# Instructions for the task
Repeat the entries that follow from start to finish, keeping every character.
****************************************
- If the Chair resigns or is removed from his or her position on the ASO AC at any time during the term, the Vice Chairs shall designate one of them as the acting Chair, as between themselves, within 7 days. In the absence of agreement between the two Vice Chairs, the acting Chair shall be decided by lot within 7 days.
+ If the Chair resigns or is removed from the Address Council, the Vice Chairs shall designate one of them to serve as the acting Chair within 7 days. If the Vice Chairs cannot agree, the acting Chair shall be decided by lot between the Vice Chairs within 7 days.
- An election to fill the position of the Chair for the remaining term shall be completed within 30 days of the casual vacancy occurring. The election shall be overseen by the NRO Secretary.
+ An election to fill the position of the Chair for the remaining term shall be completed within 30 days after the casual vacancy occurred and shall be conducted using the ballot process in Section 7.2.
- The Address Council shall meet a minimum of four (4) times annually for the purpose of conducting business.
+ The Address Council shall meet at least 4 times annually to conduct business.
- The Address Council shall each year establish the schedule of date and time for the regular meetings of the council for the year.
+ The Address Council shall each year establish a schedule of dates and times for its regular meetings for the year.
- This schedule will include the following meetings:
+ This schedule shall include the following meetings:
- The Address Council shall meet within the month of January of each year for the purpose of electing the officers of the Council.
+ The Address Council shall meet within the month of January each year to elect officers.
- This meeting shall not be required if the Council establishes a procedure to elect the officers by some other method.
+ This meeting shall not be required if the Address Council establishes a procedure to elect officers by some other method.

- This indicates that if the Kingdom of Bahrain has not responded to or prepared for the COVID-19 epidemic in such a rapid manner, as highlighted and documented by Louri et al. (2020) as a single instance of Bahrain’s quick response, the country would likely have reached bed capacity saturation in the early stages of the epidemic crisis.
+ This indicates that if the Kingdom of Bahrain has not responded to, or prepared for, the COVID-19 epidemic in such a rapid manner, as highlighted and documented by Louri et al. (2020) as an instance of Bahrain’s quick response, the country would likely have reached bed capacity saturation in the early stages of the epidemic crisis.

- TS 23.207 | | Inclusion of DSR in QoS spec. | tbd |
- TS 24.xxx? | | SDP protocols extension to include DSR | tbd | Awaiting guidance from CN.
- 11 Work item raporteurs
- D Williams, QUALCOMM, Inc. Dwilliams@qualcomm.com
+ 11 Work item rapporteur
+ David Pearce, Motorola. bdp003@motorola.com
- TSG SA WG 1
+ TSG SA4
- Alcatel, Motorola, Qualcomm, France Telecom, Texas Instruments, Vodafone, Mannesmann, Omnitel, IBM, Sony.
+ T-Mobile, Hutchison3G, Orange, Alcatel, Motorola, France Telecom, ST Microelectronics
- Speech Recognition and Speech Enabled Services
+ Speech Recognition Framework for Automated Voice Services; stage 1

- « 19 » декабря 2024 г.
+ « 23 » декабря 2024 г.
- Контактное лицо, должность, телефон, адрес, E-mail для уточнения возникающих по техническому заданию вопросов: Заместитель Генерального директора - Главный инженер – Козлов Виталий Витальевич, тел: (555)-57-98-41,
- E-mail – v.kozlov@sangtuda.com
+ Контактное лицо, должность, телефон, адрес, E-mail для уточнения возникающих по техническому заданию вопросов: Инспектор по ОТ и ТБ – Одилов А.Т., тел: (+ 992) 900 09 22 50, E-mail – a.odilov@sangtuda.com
****************************************
# Result for this exercise
- If the Chair resigns or is removed from his or her position on the ASO AC at any time during the term, the Vice Chairs shall designate one of them as the acting Chair, as between themselves, within 7 days. In the absence of agreement between the two Vice Chairs, the acting Chair shall be decided by lot within 7 days.
+ If the Chair resigns or is removed from the Address Council, the Vice Chairs shall designate one of them to serve as the acting Chair within 7 days. If the Vice Chairs cannot agree, the acting Chair shall be decided by lot between the Vice Chairs within 7 days.
- An election to fill the position of the Chair for the remaining term shall be completed within 30 days of the casual vacancy occurring. The election shall be overseen by the NRO Secretary.
+ An election to fill the position of the Chair for the remaining term shall be completed within 30 days after the casual vacancy occurred and shall be conducted using the ballot process in Section 7.2.
- The Address Council shall meet a minimum of four (4) times annually for the purpose of conducting business.
+ The Address Council shall meet at least 4 times annually to conduct business.
- The Address Council shall each year establish the schedule of date and time for the regular meetings of the council for the year.
+ The Address Council shall each year establish a schedule of dates and times for its regular meetings for the year.
- This schedule will include the following meetings:
+ This schedule shall include the following meetings:
- The Address Council shall meet within the month of January of each year for the purpose of electing the officers of the Council.
+ The Address Council shall meet within the month of January each year to elect officers.
- This meeting shall not be required if the Council establishes a procedure to elect the officers by some other method.
+ This meeting shall not be required if the Address Council establishes a procedure to elect officers by some other method.

- This indicates that if the Kingdom of Bahrain has not responded to or prepared for the COVID-19 epidemic in such a rapid manner, as highlighted and documented by Louri et al. (2020) as a single instance of Bahrain’s quick response, the country would likely have reached bed capacity saturation in the early stages of the epidemic crisis.
+ This indicates that if the Kingdom of Bahrain has not responded to, or prepared for, the COVID-19 epidemic in such a rapid manner, as highlighted and documented by Louri et al. (2020) as an instance of Bahrain’s quick response, the country would likely have reached bed capacity saturation in the early stages of the epidemic crisis.

- TS 23.207 | | Inclusion of DSR in QoS spec. | tbd |
- TS 24.xxx? | | SDP protocols extension to include DSR | tbd | Awaiting guidance from CN.
- 11 Work item raporteurs
- D Williams, QUALCOMM, Inc. Dwilliams@qualcomm.com
+ 11 Work item rapporteur
+ David Pearce, Motorola. bdp003@motorola.com
- TSG SA WG 1
+ TSG SA4
- Alcatel, Motorola, Qualcomm, France Telecom, Texas Instruments, Vodafone, Mannesmann, Omnitel, IBM, Sony.
+ T-Mobile, Hutchison3G, Orange, Alcatel, Motorola, France Telecom, ST Microelectronics
- Speech Recognition and Speech Enabled Services
+ Speech Recognition Framework for Automated Voice Services; stage 1

- « 19 » декабря 2024 г.
+ « 23 » декабря 2024 г.
- Контактное лицо, должность, телефон, адрес, E-mail для уточнения возникающих по техническому заданию вопросов: Заместитель Генерального директора - Главный инженер – Козлов Виталий Витальевич, тел: (555)-57-98-41,
- E-mail – v.kozlov@sangtuda.com
+ Контактное лицо, должность, телефон, адрес, E-mail для уточнения возникающих по техническому заданию вопросов: Инспектор по ОТ и ТБ – Одилов А.Т., тел: (+ 992) 900 09 22 50, E-mail – a.odilov@sangtuda.com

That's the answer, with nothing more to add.